But my aunt was a woman who flew from one subject to another, and she had already ceased to think of me. She was in the hall. "The dear old home?" she cries, though she had been in it but once before, regarding lovingly each object as her eye rested upon it, nay, caressingly when she came to the great punch-bowl and the carved mahogany dresser, and the Peter Lely over the broad fireplace. "What memories they must bring to your mind, my dear," she remarks to her husband. "'Tis cruel, as I once said to dear papa, that we cannot always live under the old rafters we loved so well as children." And the good lady brushes away a tear with her embroidered pocket-napkin. Tears that will come in spite of us all. But she brightens instantly and smiles at the line of servants drawn up to welcome them. "This is Scipio, my son, who was with your grandfather when your father was born, and before." Master Philip nods graciously in response to Scipio's delighted bow. "And Harvey," my aunt rattles on. "Have you any new mares to surprise us with this year, Harvey?" Harvey not being as overcome with Mrs. Grafton's condescension as was proper, she turns again to Mr. Carvel.

"Ah, father, I see you are in sore need of a woman's hand about the old house. What a difference a touch makes, to be sure." And she takes off her gloves and attacks the morning room, setting an ornament here and another there, and drawing back for the effect. "Such a bachelor's hall as you are keeping!"

"We still have Willis, Caroline," remonstrates my grandfather, gravely. "I have no fault to find with her housekeeping."

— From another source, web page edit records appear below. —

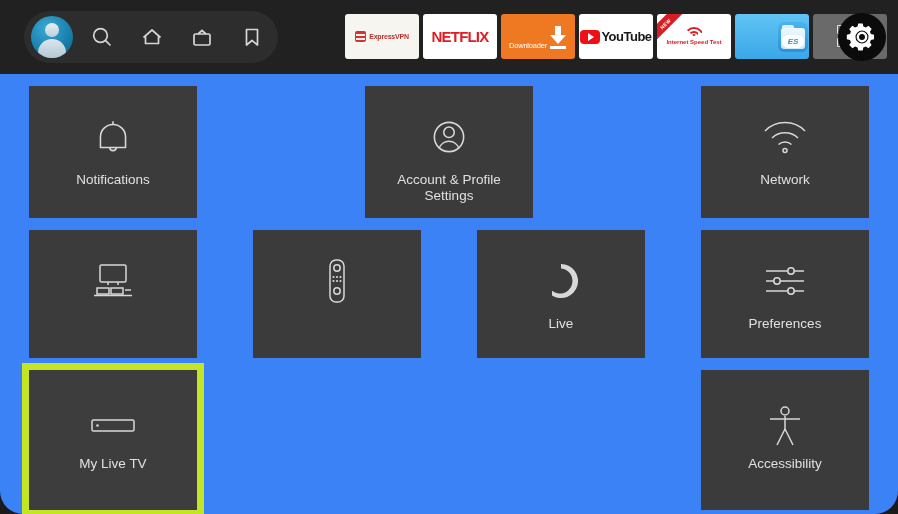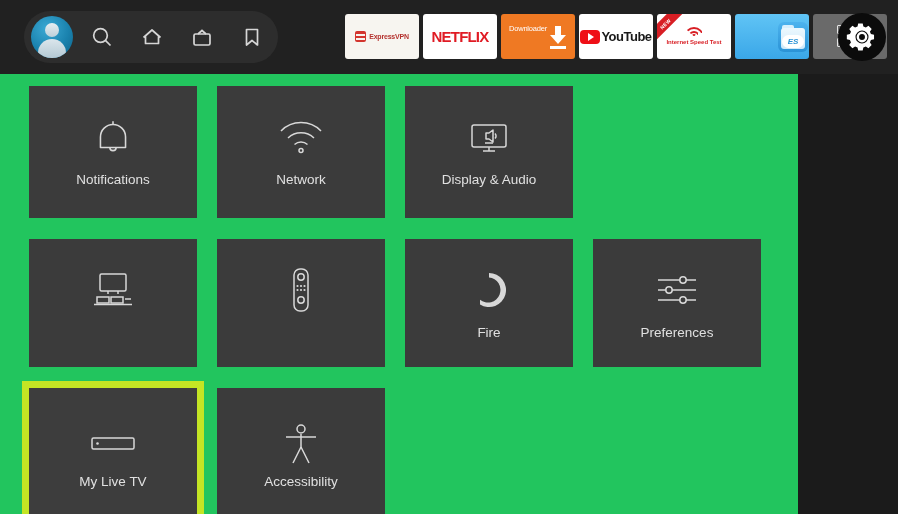--- a/index.html
+++ b/index.html
@@ -7,23 +7,24 @@
   html, body {
     width: 898px;
     height: 514px;
     overflow: hidden;
     background: #1b1b1b;
     font-family: "Liberation Sans", sans-serif;
   }
 
   #app {
     position: relative;
-    width: 798px;
+    width: 898px;
     height: 514px;
-    background: #22c55e;
+    background: #3b82f6;
+    border-radius: 23px;
   }
 
   
   .topbar {
     position: absolute;
     left: 0; top: 0;
     width: 898px; height: 74px;
     background: #212121;
   }
 
@@ -106,21 +107,21 @@
   .evpn-text { font-size: 7px; color: #b5332f; font-weight: bold; letter-spacing: -0.2px; }
 
   .app-netflix { background: #ffffff; }
   .netflix-text {
     font-size: 15px; font-weight: bold; color: #e01b24;
     letter-spacing: -0.8px;
     font-family: "Liberation Sans", sans-serif;
   }
 
   .app-downloader { background: #ef7923; }
-  .dl-wrap { display: flex; align-items: flex-start; gap: 2px; padding: 0 4px; }
+  .dl-wrap { display: flex; align-items: flex-end; gap: 2px; padding: 0 4px; }
   .dl-text { font-size: 7.5px; color: #ffffff; letter-spacing: -0.2px; }
   .dl-arrow { position: relative; width: 18px; height: 26px; }
   .dl-arrow .stem {
     position: absolute; left: 6px; top: 2px; width: 6px; height: 11px; background: #fff;
   }
   .dl-arrow .head2 {
     position: absolute; left: 1px; top: 11px;
     width: 0; height: 0;
     border-left: 8px solid transparent;
     border-right: 8px solid transparent;
@@ -220,21 +221,21 @@
     background: #0b0b0b;
     display: flex; align-items: center; justify-content: center;
   }
 
   
   .grid {
     position: absolute;
     left: 29px; top: 86px;
     width: 840px;
   }
-  .grid-row { display: flex; gap: 20px; margin-bottom: 21px; }
+  .grid-row { display: flex; gap: 20px; margin-bottom: 12px; justify-content: space-between; }
 
   .tile {
     width: 168px;
     background: #3b3b3b;
     position: relative;
     display: flex;
     flex-direction: column;
     align-items: center;
     justify-content: flex-start;
   }
@@ -393,44 +394,43 @@
         <div class="tile-icon">
           <svg width="46" height="46" viewBox="0 0 44 44" class="t-ico">
             <path d="M22 7 V10"></path>
             <path d="M10 32 V22 a12 12 0 0 1 24 0 V32 Z" stroke-linejoin="round"></path>
             <path d="M19 32 a3 3 0 0 0 6 0"></path>
           </svg>
         </div>
         <div class="tile-label">Notifications</div>
       </div>
 
+      <div class="tile">
+        <div class="tile-icon">
+          <svg width="46" height="46" viewBox="0 0 44 44" class="t-ico">
+            <circle cx="22" cy="22" r="14"></circle>
+            <circle cx="22" cy="17.5" r="5"></circle>
+            <path d="M12.5 33 a10 10 0 0 1 19 0"></path>
+          </svg>
+        </div>
+        <div class="tile-label">Account &amp; Profile Settings</div>
+      </div>
 
       <div class="tile">
         <div class="tile-icon">
           <svg width="48" height="40" viewBox="0 0 48 40" class="t-ico">
             <path d="M4 14 a28 28 0 0 1 40 0"></path>
             <path d="M11 21 a19 19 0 0 1 26 0"></path>
             <path d="M17.5 27.5 a10 10 0 0 1 13 0"></path>
             <circle cx="24" cy="33.5" r="2"></circle>
           </svg>
         </div>
         <div class="tile-label">Network</div>
       </div>
 
-      <div class="tile">
-        <div class="tile-icon">
-          <svg width="48" height="40" viewBox="0 0 48 40" class="t-ico">
-            <rect x="7" y="8" width="34" height="22" rx="2"></rect>
-            <path d="M20 26 h8 M24 30 v4 M18 34 h12"></path>
-            <path d="M21 16 v6 h3 l4 3 V13 l-4 3 Z" stroke-linejoin="round"></path>
-            <path d="M30 16.5 a3.5 3.5 0 0 1 0 5"></path>
-          </svg>
-        </div>
-        <div class="tile-label">Display &amp; Audio</div>
-      </div>
 
     </div>
 
     <div class="grid-row row2">
 
       <div class="tile">
         <div class="tile-icon">
           <svg width="50" height="40" viewBox="0 0 50 40" class="t-ico">
             <rect x="12" y="4" width="26" height="17" rx="1.5"></rect>
             <path d="M20 21 v3 M30 21 v3"></path>
@@ -458,21 +458,21 @@
           </svg>
         </div>
       </div>
 
       <div class="tile">
         <div class="tile-icon">
           <svg width="44" height="44" viewBox="0 0 44 44">
             <path d="M22 5 a17 17 0 1 1 -9 31.4 l0 -4.6 a12.6 12.6 0 1 0 9 -22.4 Z" fill="#d8d8d8" stroke="none"></path>
           </svg>
         </div>
-        <div class="tile-label">Fire</div>
+        <div class="tile-label">Live</div>
       </div>
 
       <div class="tile">
         <div class="tile-icon">
           <svg width="50" height="38" viewBox="0 0 50 38" class="t-ico">
             <path d="M6 9 h22 M34 9 h10"></path>
             <circle cx="31" cy="9" r="3.2"></circle>
             <path d="M6 19 h8 M20 19 h24"></path>
             <circle cx="17" cy="19" r="3.2"></circle>
             <path d="M6 29 h22 M34 29 h10"></path>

"Of course not, father; men never notice," Aunt Caroline replies in an aggrieved tone. And when Willis herself comes in, auguring no good from this visit, my aunt gives her the tips of her fingers. And I imagine I see a spark fly between them.

As for Grafton, he was more than willing to let bygones be bygones between his father and himself. Aunt Caroline said with feeling that Dr. Hilliard's death was a blessing, after all, since it brought a long-separated father and son together once more. Grafton had been misjudged and ill-used, and he called Heaven to witness that the quarrel had never been of his seeking,—a statement which Mr. Carvel was at no pains to prove perjury. How attentive was Mr. Grafton to his father's every want. He read his Gazette to him of a Thursday, though the old gentleman's eyes are as good as ever. If Mr. Carvel walks out of an evening, Grafton's arm is ever ready, and my uncle and his worthy lady are eager to take a hand at cards before supper. "Philip, my dear," says my aunt, "thy grandfather's slippers," or, "Philip, my love, thy grandfather's hat and cane." But it is plain that Master Philip has not been brought up to wait on his elders. He is curled with a novel in his grandfather's easy chair by the window. "There is Dio, mamma, who has naught to do but serve grandpapa," says he, and gives a pull at the cord over his head which rings the bell about the servants' ears in the hall below. And Dio, the whites of his eyes showing, comes running into the room.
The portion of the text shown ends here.